StyleTTS2 Training from Scratch Notebooks #144

martinambrus · 2023-12-08T21:12:59Z

martinambrus
Dec 8, 2023

I'm currently learning how to train a custom StyleTTS2 model from scratch.

I'm very new to this and thanks to this amazing project and its community, I've already gained a considerable amount of knowledge. Here, I'd like to share that knowledge with you.

To that end, I created 2 Jupyter Notebooks that I use for my own model training and audio samples preparation.

I'd like to stress out that these are only my own methods and findings and there probably is a better way to do things, especially in the audio preparation part. But since I tried - and failed - to find a reliable automated method there, some manual fine-tuning steps are still required in order to perfect the audio input.

My 2 Notebooks:

These notebooks can be used on Google Colab but also outside of it, on a dedicated cloud machine running Jupyter.

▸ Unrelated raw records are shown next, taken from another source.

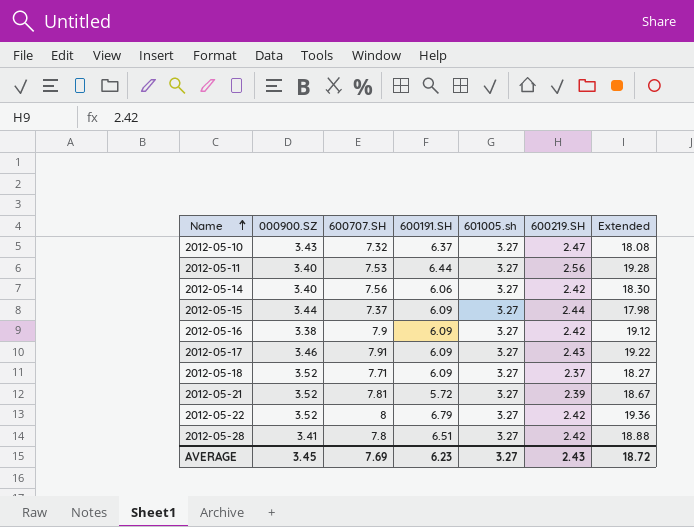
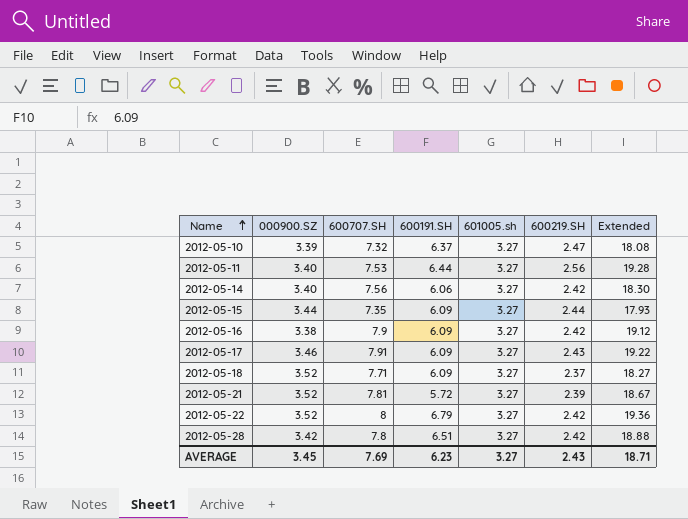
2012-05-10 | 000900.SZ: 3.43 -> 3.39
2012-05-15 | 600707.SH: 7.37 -> 7.35
2012-05-15 | Extended: 17.98 -> 17.93
2012-05-28 | 000900.SZ: 3.41 -> 3.42
AVERAGE | Extended: 18.72 -> 18.71

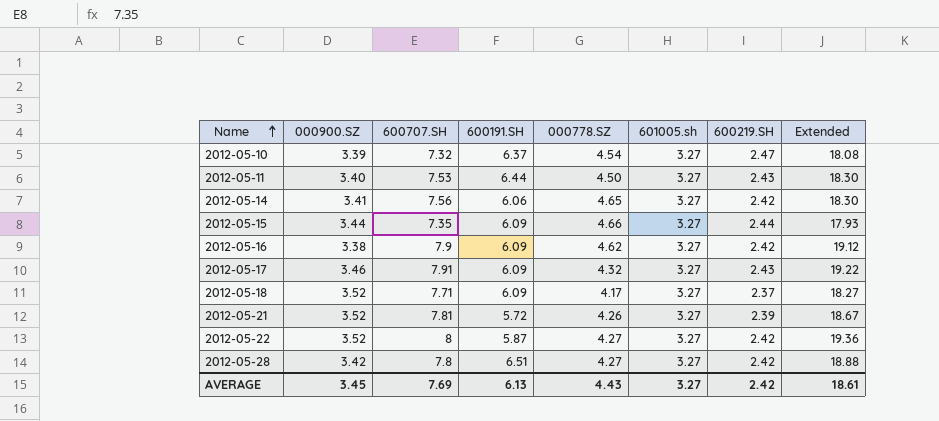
column 000778.SZ | position: none -> 5
2012-05-11 | 600219.SH: 2.56 -> 2.43
2012-05-11 | Extended: 19.28 -> 18.30
2012-05-14 | 000900.SZ: 3.40 -> 3.41
2012-05-22 | 600191.SH: 6.79 -> 5.87
AVERAGE | 600191.SH: 6.23 -> 6.13
AVERAGE | 600219.SH: 2.43 -> 2.42
AVERAGE | Extended: 18.71 -> 18.61

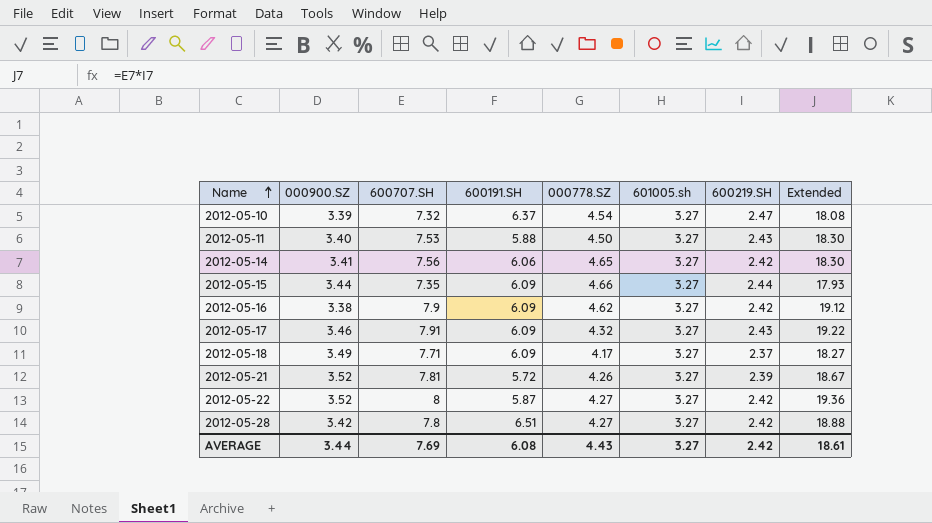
2012-05-11 | 600191.SH: 6.44 -> 5.88
2012-05-18 | 000900.SZ: 3.52 -> 3.49
AVERAGE | 000900.SZ: 3.45 -> 3.44
AVERAGE | 600191.SH: 6.13 -> 6.08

~~Perhaps I should clarify that I'm still in the process of learning and as such, I'm yet to create a production-ready model.~~
See my last update below for more information on a production-ready model training and results.

These Notebooks previously served me to create a low-quality model from ~150 WAV files with a duration of 1 - 2.5 seconds as a proof of concept. At the present time, I use them to finalize my production-ready model training.
To that end, I used 2 TensorDock Cloud GPU Machines:

for the 1st training phase, a beefy one (costing approx. $3.38/hr) with:
- 8xRTX A6000 48GB GPUs
- 120GB RAM
- 20 CPUs
- 500GB of HDD space
I've done 1000 epochs, from which only the first 400 were needed - at least from what I can see in the validation loss info (around 0.38 - 0.4). Those 400 epochs were done very quickly (in less then 1 or 2 hours, if I recall correctly) on this small data set.
for the 2nd training phase, I used a similar machine but with only a single GPU, since there is still a bug in code that doesn't allow us to use DDP (accelerate) training in this phase. The cost went down to approx. $0.65/hr and it took about 2-4 hours to finish 100 epochs on this small data set.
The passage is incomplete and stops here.